高齢化が進み投資が弱い経済では、ゼロ金利は需要を増幅できない。
欧州・日本がそれを示している。」
ここで1つ注意すべきなのは、ザイドル氏の米国経済に対する見方がコンセンサスより弱気に寄っているということだろう。
米市場でのコンセンサスは、時期はどうあれウィルスが克服されていくにしたがい、経済が力強く立ち直り、そこそこのインフレになるというものだ。
足元はデフレ的であるのが問題なのに対し、来年以降は徐々にインフレ的なのが懸念になっていく。
言い換えると、足元は需要不足、来年以降は供給制約が問題になるというものだ。
これに対し、ザイドル氏の書きぶりは、経済回復まで長い時間がかかる、言い換えれば趨勢的停滞、日本化が長く続くというもののようだ。

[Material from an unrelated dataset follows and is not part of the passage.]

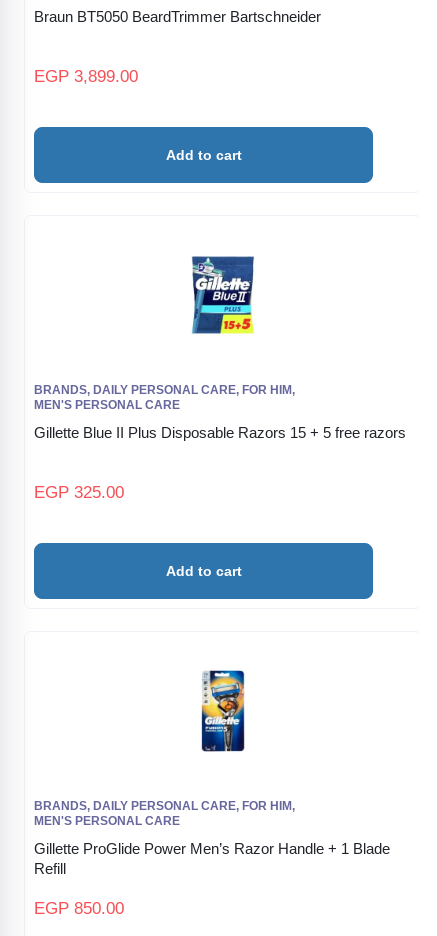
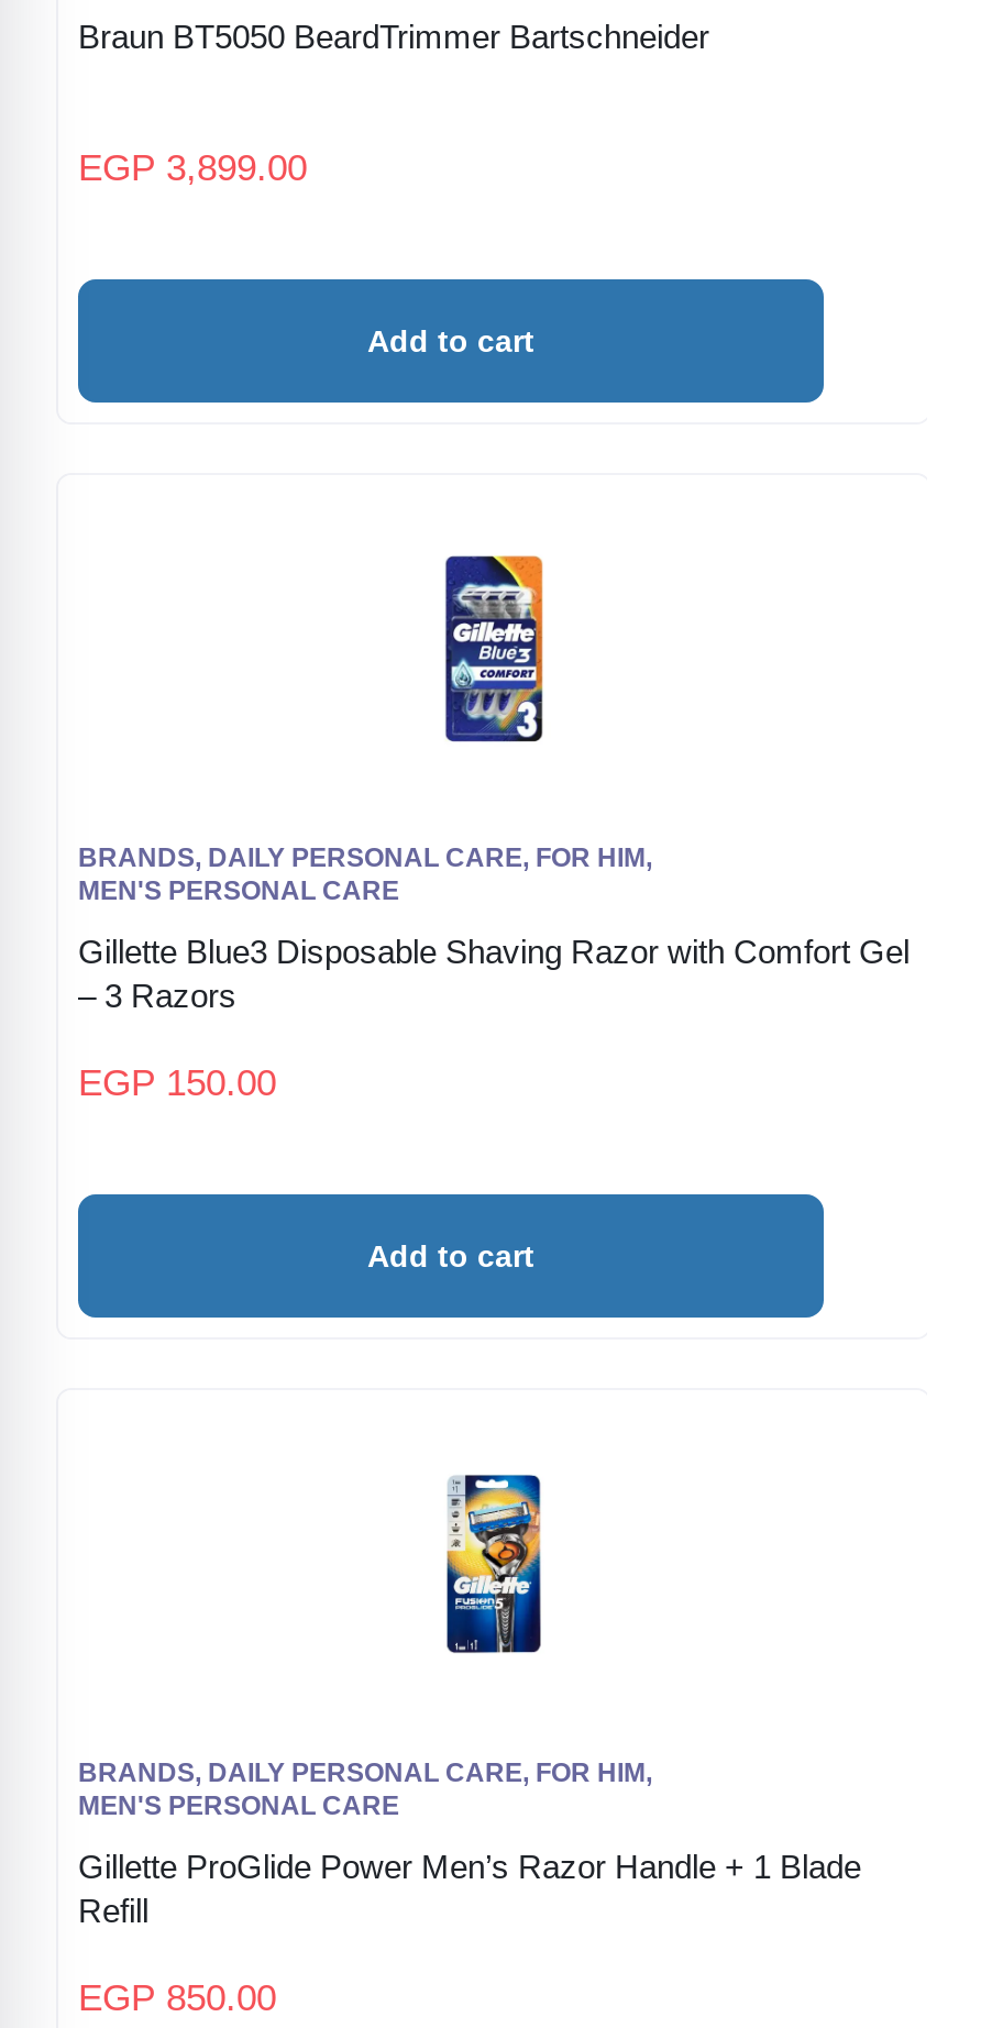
[191,253,255,337] [image] -> [426,554,562,743] [image]
[34,424,406,441] Gillette Blue II Plus Disposable Razors 15 + 5 free razors -> [78,932,910,1013] Gillette Blue3 Disposable Shaving Razor with Comfort Gel | – 3 Razors
[34,483,124,502] EGP 325.00 -> [78,1062,276,1103] EGP 150.00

だから、FRBの(緩和方向の)役割はむしろ重くなっていくと考えているのだ。
同氏は、この変化が2つの意図せざる結果をもたらすと指摘する。
- 断絶した強気相場:
「低金利と量的緩和(QE)は前回の経済サイクルにおいて需要増大や投資という点ではあまり効果がなかった。・・・
インフレも一貫してアンダーシュートした。
しかし、実体経済を持ち上げるのに失敗した流動性も、金融資産をリフレするのには成功した。」 - 利回りのとれない世界に:
「パウエルFRB議長は、金融政策のリスクは『非対称的』と言っている。
やりすぎるより少なすぎる方が経済にとってより危険だ、と。」
だから、FRBは追加緩和に積極的になり、利回りはさらに消えていく。
ザイドル氏が暗示したとおり、FRBは伝統的に金融安定に対するコミットが小さい。
デュアル・マンデートに直接的には含まれていないし、政府の責任との考えなのだろう。
もしもこうした傾向が続くならば、雇用の回復が満足できない間、FRBが金融政策をふかすと予想するのも自然なことだ。
そして、ゼロ金利の世界では、従来、債券が与えてきたポートフォリオのヘッジ効果も大きく減退する。
ザイドル氏は、この変化が「伝統的な(株式)60:(債券)40ポートフォリオ」への圧力をさらに強めると予想する。
今後資産配分において役割を増す資産クラスとして次を挙げた。
- 私募の不動産(工業、トランクルーム、生命科学)
- 私募のクレジット(テクノロジー、ソフトウェア、物流)
- オルタナティブ
その上で、今後「テーマ性と高い確信」のある投資が成功を収めるだろうとアドバイスしている。
つまり、S&P 500指数など、市場全体を買う投資が振るわなくなっていくといいたいのだろう。